Ptosis is a common complication of orbital trauma, and is caused by damage of the levator muscle and aponeurosis.8 For that reason, upper eyelid retraction is a paradoxical response. There are few reports on posttraumatic upper eyelid retraction with latency periods ranging from several months to years.4-6 Putterman et al.4 reported upper eyelid retraction after a blow-out fracture, and hypothesized that lid retraction occurs secondary to overaction of Müller's muscle. This argument was supported by the fact that two patients were successfully treated with excision of Müller's muscle. In contrast, Conway5 reported upper eyelid retraction following a blow-out fracture of the orbit with enophthalmos and postulated that this was due to traction on the connective tissue sheath of the levator palpebrae muscle through its connective tissue interconnections with other extraocular muscles. Hatt6 also described three cases of posttraumatic upper eyelid retraction without apparent involvement of the superior rectus muscle after latency periods ranging from several months to years; however, he was uncommitted regarding the mechanism of eyelid retraction.

In our study, none of the patients had any systemic diseases and they all denied the possibility of preexisting retraction of the upper eyelid prior to trauma. If upper eyelid retraction is caused by overstimulation of the superior rectus and levator, lid lag should improve in downgaze, when innervation to these muscles is minimal.5 In our reported cases, patients had constant lid retraction in all fields of gaze and a significant lid lag in downgaze. These observations suggest a mechanical cause for lid retraction rather than a neuromuscular cause, such as levator overaction. Because thyroid eye disease may occur in the absence of clinical or biochemical evidence of thyroid dysfunction, thyroid orbitopathy cannot be easily excluded.9 However, sudden onset immediately after trauma and only affecting the traumatized eye support the role of adhesion rather than thyroid orbitopathy as the underlying mechanism of eyelid retraction.

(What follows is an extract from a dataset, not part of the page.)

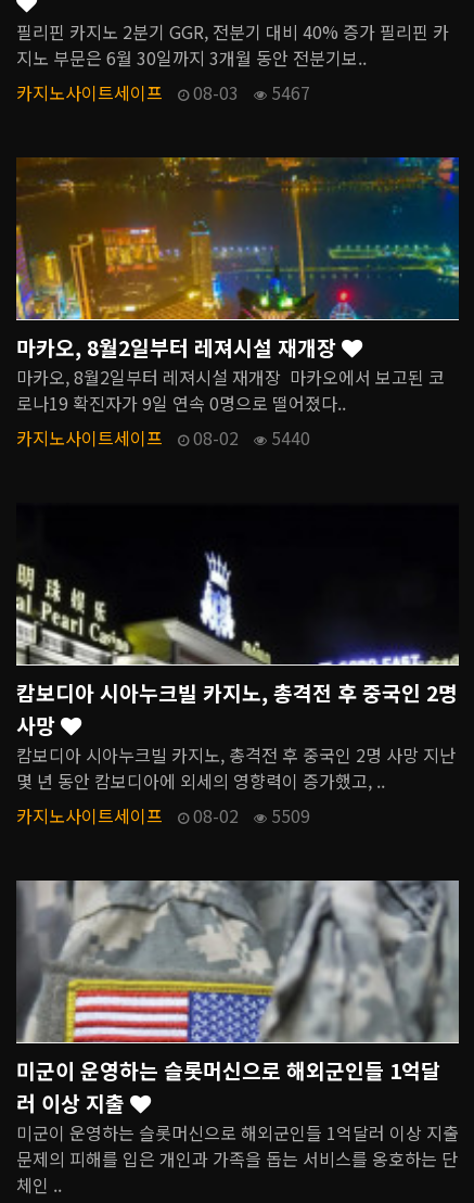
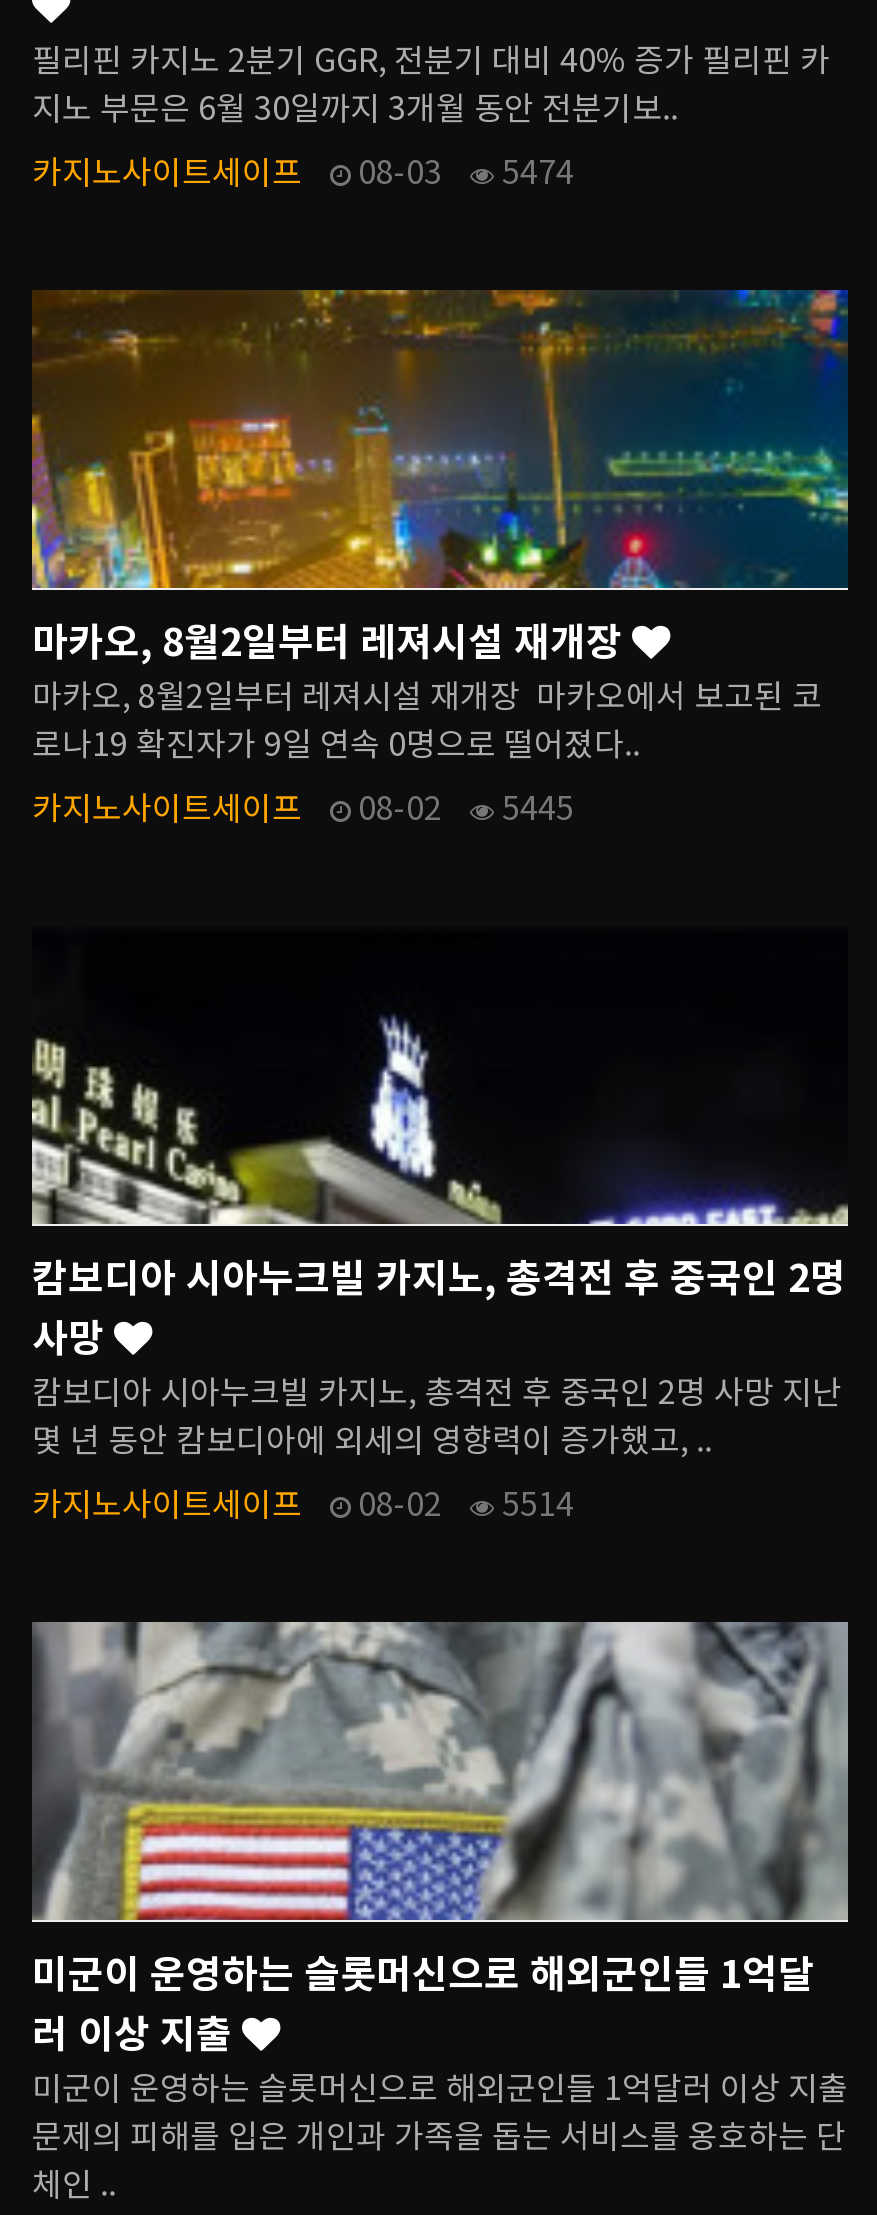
[16,79,310,105] 카지노사이트세이프 08-03 5467 -> [32,146,574,194] 카지노사이트세이프 08-03 5474
[16,425,310,451] 카지노사이트세이프 08-02 5440 -> [32,782,574,830] 카지노사이트세이프 08-02 5445
[16,802,310,828] 카지노사이트세이프 08-02 5509 -> [32,1478,574,1526] 카지노사이트세이프 08-02 5514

In the first case, the patient complained of diplopia during downgaze and adduction. Since no limitation was noted at elevation and we relieved all of the incarcerated soft tissue during surgery, this diplopia may have been induced by involvement of the superior oblique muscle, as indicated by the CT scan (Fig. 1D). This hypothesis is similar to that proposed by Conway,5 who suggested that upper eyelid retraction is brought on by adhesion of the levator complex to adjacent connective tissue after a blow-out fracture. In the last two cases of our study, upper eyelid retractions were present without fractures. In case 3, considering the patient's history of trauma, we believe that an organizing hematoma or granulation tissue caused an adhesion to form around the levator complex, and this adhesion contributed to the upper eyelid retraction. In case 4, CT and laboratory tests showed no abnormalities, and we speculate that a slight adhesion not visualized by CT might have caused the upper eyelid retraction.

Cases 2 and 3 complained of eyelid retraction immediately after periorbital contusion without any latency periods. Case 2 especially differs from those previously described as there was no fracture or latency period. Conway5 reported lid retraction 2 months after a blow-out fracture and Hatt6 stated that it took several months to years before lid retraction occurs following periorbital trauma. In our study, it took one to two months to show lid retraction after trauma in the first and fourth cases, but retraction was immediate in cases 2 and 3. We are unable to propose a mechanism underlying this latency, but our cases demonstrate that it can vary greatly. Thus, when taking a history in a patient with upper eyelid retraction, a protracted trauma history should be considered.

Eyelid retraction persisted until recent follow-up in all four cases. Case 3 is very concerned about the eyelid retraction, and cosmetic surgery will be undertaken in the absence of improvement over the next 6 months.

In summary, eyelid retraction due to superior complex adhesion can occur after orbital trauma, and should be considered one of the complications of trauma. Moreover, adhesions that cause eyelid retraction are likely to be visualized by CT, but they may not be observed in all cases.